WHAT YOU ARE ASKED TO DO:
Count, in the entries, the lines with "using". Answer with the number only.

Version difference data:

□ □ □ □

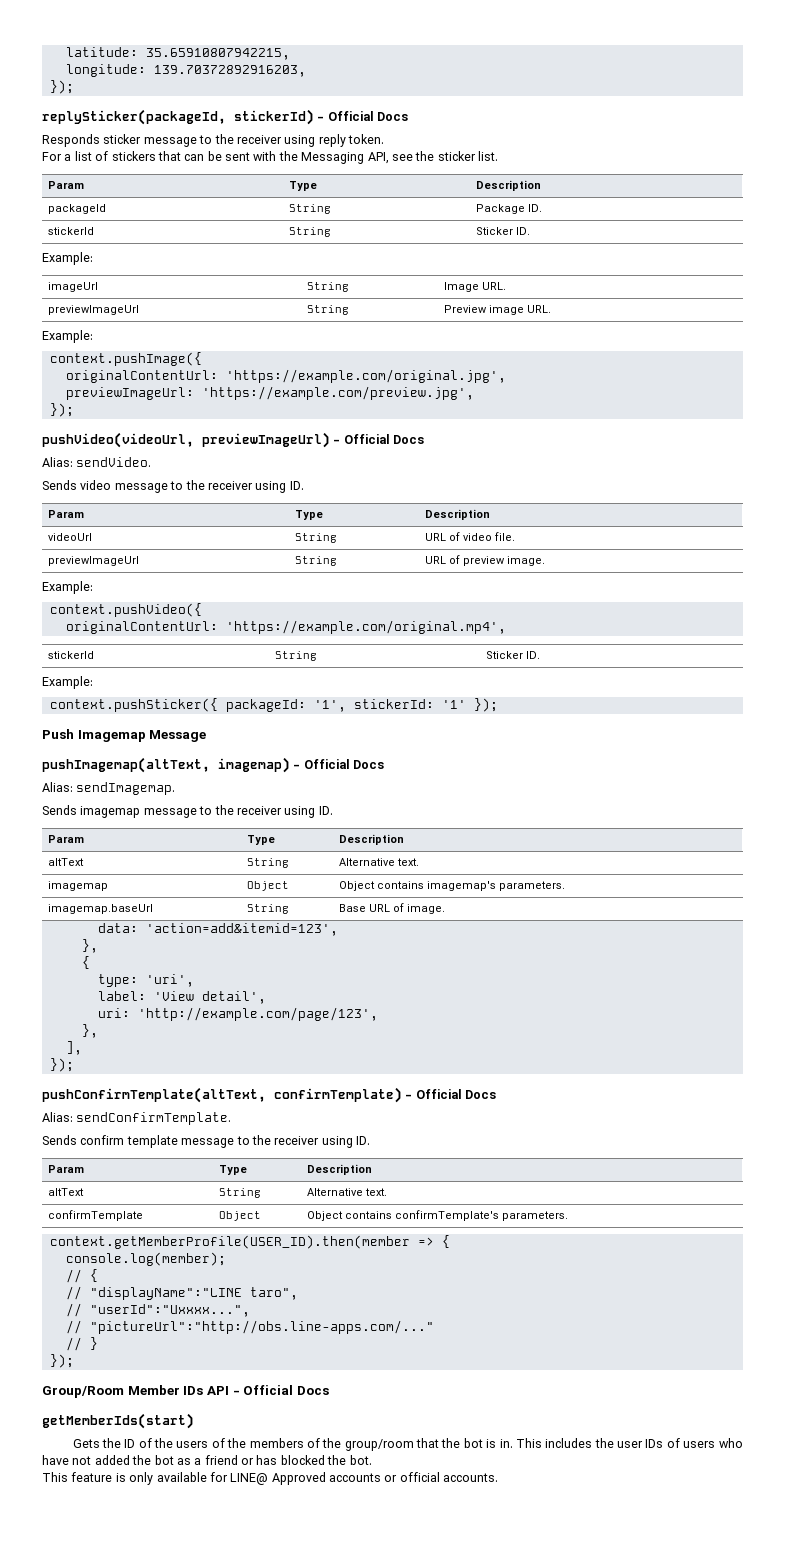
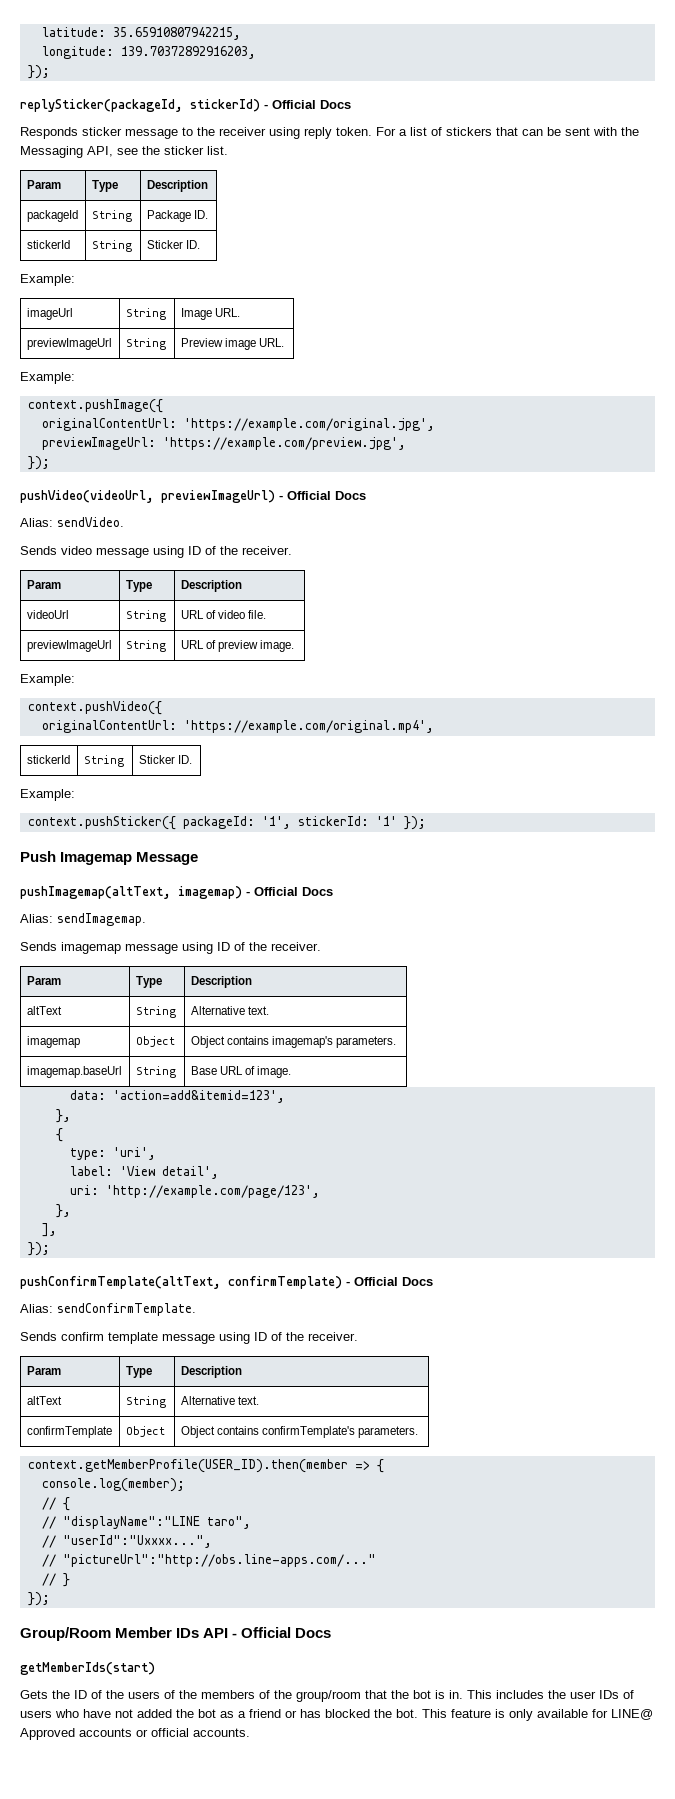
(384, 139) // -> (372, 131) none
[170,480,304,493] to the receiver using ID. -> [153,546,292,558] using ID of the receiver.
[199,805,333,818] to the receiver using ID. -> [182,942,321,954] using ID of the receiver.
[236,1135,370,1148] to the receiver using ID. -> [219,1332,358,1344] using ID of the receiver.
(372, 1460) // -> (418, 1713) none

□ □ □ □

SOLUTION TO THIS TASK:
3